Ultimately the court concluded that the law “favors freedom of speech by limiting market concentration,” because “without the needed protection only a nominal democracy would exist.” Interestingly, Clarín counters the decision with the same argument. The group maintains that the ruling will negatively impact “the free exercise of journalism.” CEO Kirschbaum said, "[The government is] not only looking to silence the Clarín group, but any voice that is out of line with the official discourse."

Many on Argentina's political left and other administrative supporters criticize concentrated media ownership as a holdover from the recent military dictatorship in Argentina (1976-1983), therefore welcoming media regulation with open arms. The LSCA was intended to replace the Radio Broadcasting Act, which was originally enacted by Argentina’s military dictatorship in 1980. On the occasion of the 30th anniversary of the return of democracy to Argentina, journalist Horacio Verbitsky highlighted that the ruling represents a democratic battle that has been won against a corporate power who positioned itself against the elected public mandate. Segments of Argentine society ranging from university professors, intellectuals, activists, unionists, and other political parties also support the ruling.
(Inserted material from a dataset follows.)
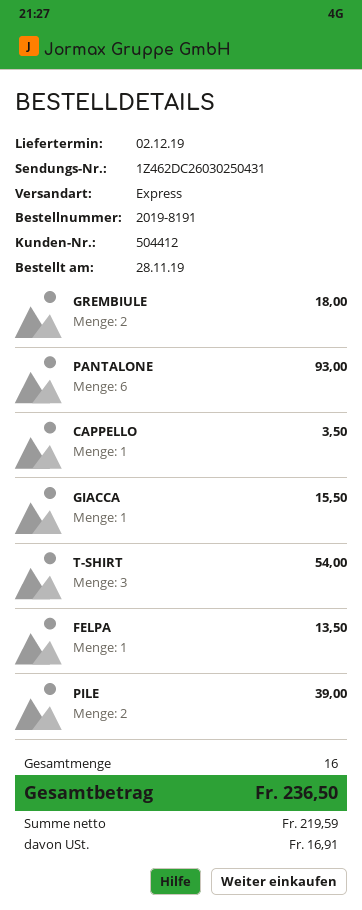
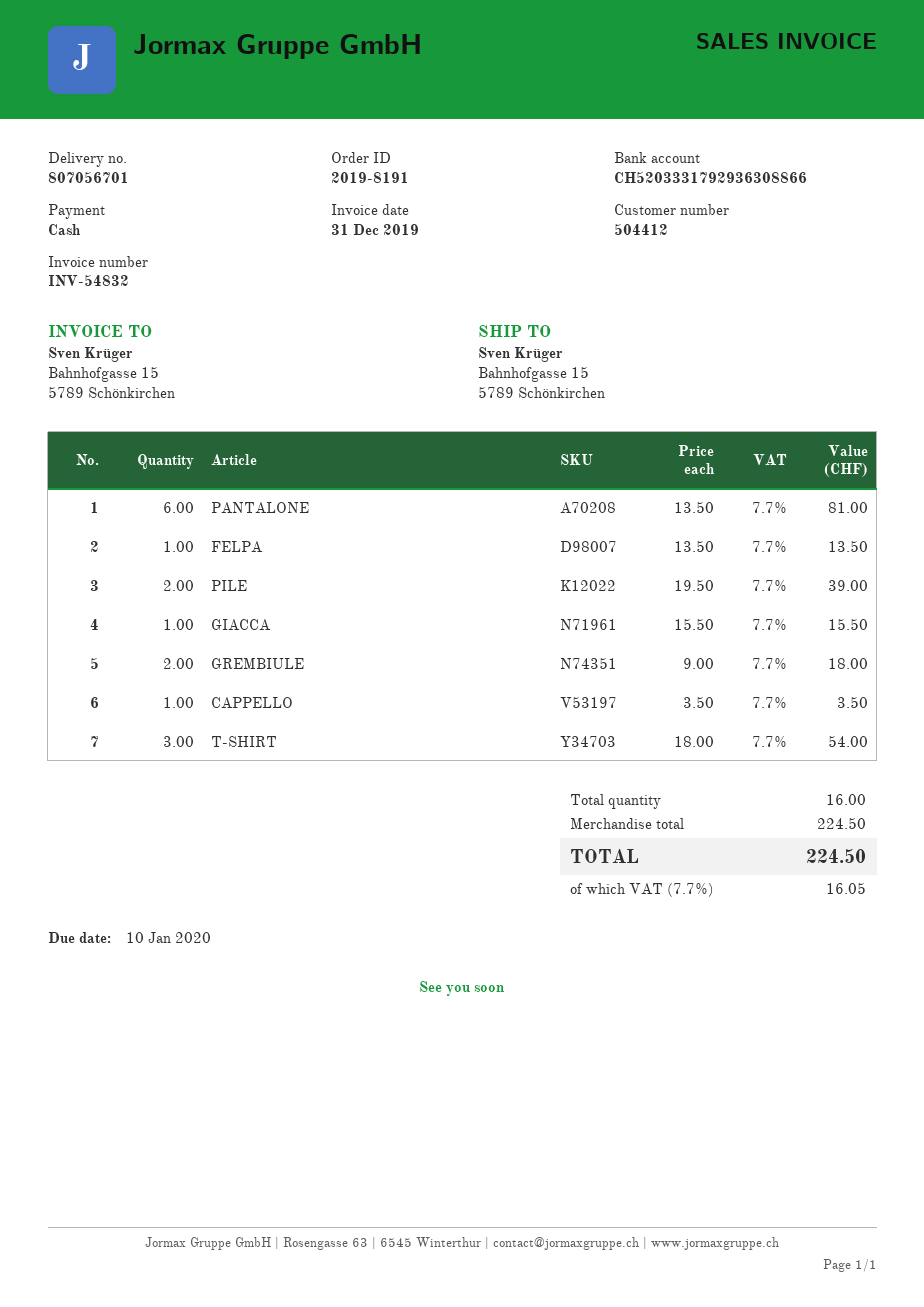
PANTALONE: 6 for 93.00 -> 6 for 81.00
tax: 16.91 -> 16.05
total: 236.50 -> 224.50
A similar high level of media ownership concentration exists in neighboring Chile, which was likewise subjected to a brutal dictatorship from 1973 to 1989 under General Augusto Pinochet. Media conglomerates COPESA and El Mercurio own most of the nationally-circulated press (over 40% of market) in Chile. The Pinochet regime allowed commercial TV stations in Chile to retain their licenses indefinitely, a legacy of the authoritarian regimes of Latin America’s recent past that proponents of the new Argentine media law seek to turn around.

Clarín says it will respect the ruling, but vows that it will defend its legally-obtained and legitimate broadcasting licenses in the courts. The company is also considering taking the issue to international courts.

Given Latin America’s authoritarian history, a reexamination of media freedom and laissez-faire media policy may be overdue. Free market proponents insist that less government interference is the only way to ensure free media -- an argument that we often hear here in the U.S., too. But these proponents are slow to admit to market failures that can lead to undue corporate control of a nation’s media outlets.

We’ll keep tracking important updates of media ownership debates both here in the U.S. and abroad. And we’ll see you in the Headlines.